The theoretical structure of deep neural network (DNN) has been clarified gradually. Imaizumi-Fukumizu (2019) and Suzuki (2019) clarified that the learning ability of DNN is superior to the previous theories when the target function is non-smooth functions. However, as far as the author is aware, none of the numerous works to date attempted to mathematically investigate what kind of DNN architectures really induce pointwise convergence of gradient descent (without any statistical argument), and this attempt seems to be closer to the practical DNNs.

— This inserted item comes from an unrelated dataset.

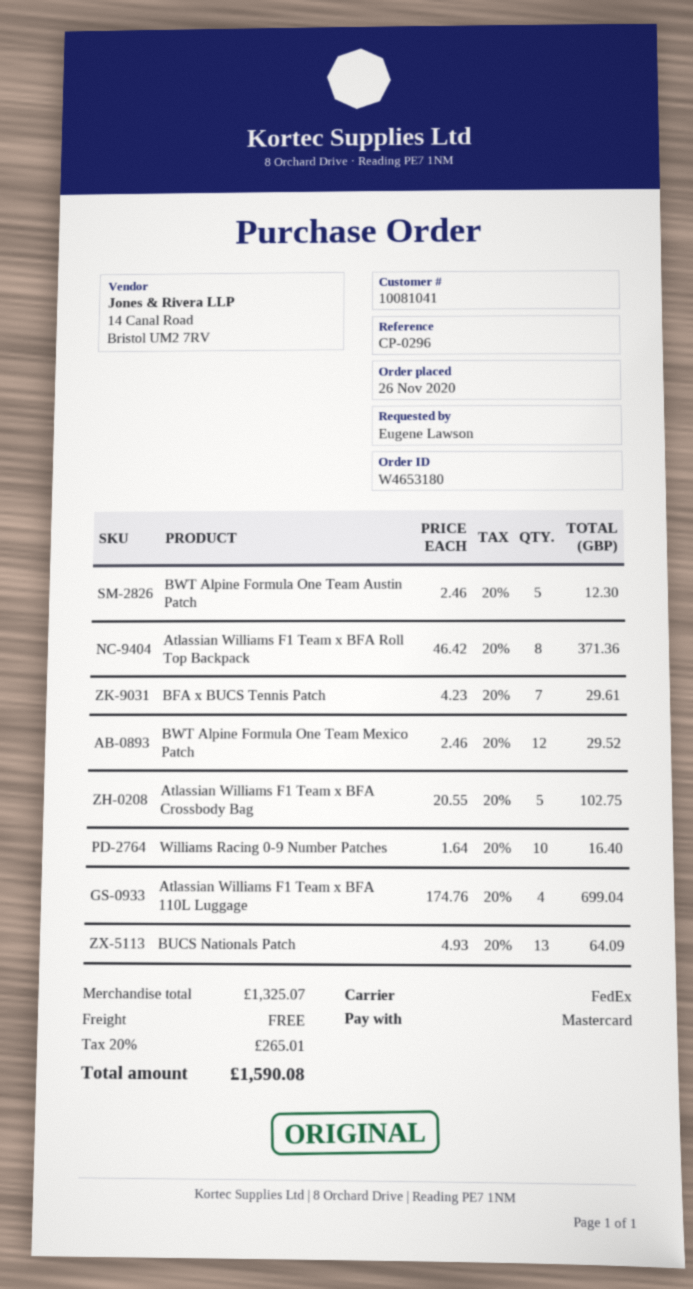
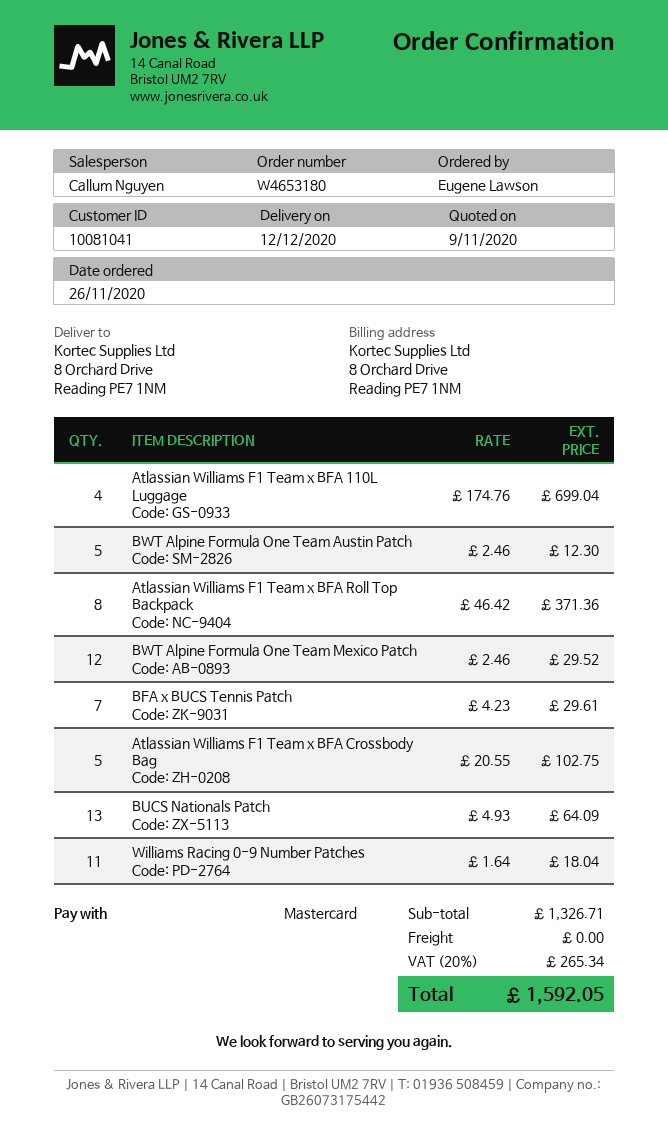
Williams Racing 0-9 Number Patches: 10 x 1.64 = 16.40 -> 11 x 1.64 = 18.04
subtotal: 1325.07 -> 1326.71
tax: 20% = 265.01 -> 20% = 265.34
total: 1590.08 -> 1592.05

In this paper we restrict target functions to non-smooth indicator functions, and construct a deep neural network inducing pointwise convergence provided by mini-batch gradient descent process in ReLU-DNN.
翻译:Translated abstract:
深度神经网络(DNN)的理论结构逐渐被澄清。Imaizumi-Fukumizu(2019年)和Suzuki(2019年)证明,当目标函数为非平滑函数时,DNN的学习能力优于之前的理论。但据作者所知,迄今为止,众多的工作都没有试图在没有任何统计论证的情况下数学地研究到底是哪种DNN结构真正引起了梯度下降的点值收敛,而这种尝试看起来更接近实际的DNN。在本文中,我们将目标函数限制为非平滑的指示函数,并构建了一个在ReLU-DNN上通过 mini-batch 梯度下降过程引起点值收敛的深度神经网络。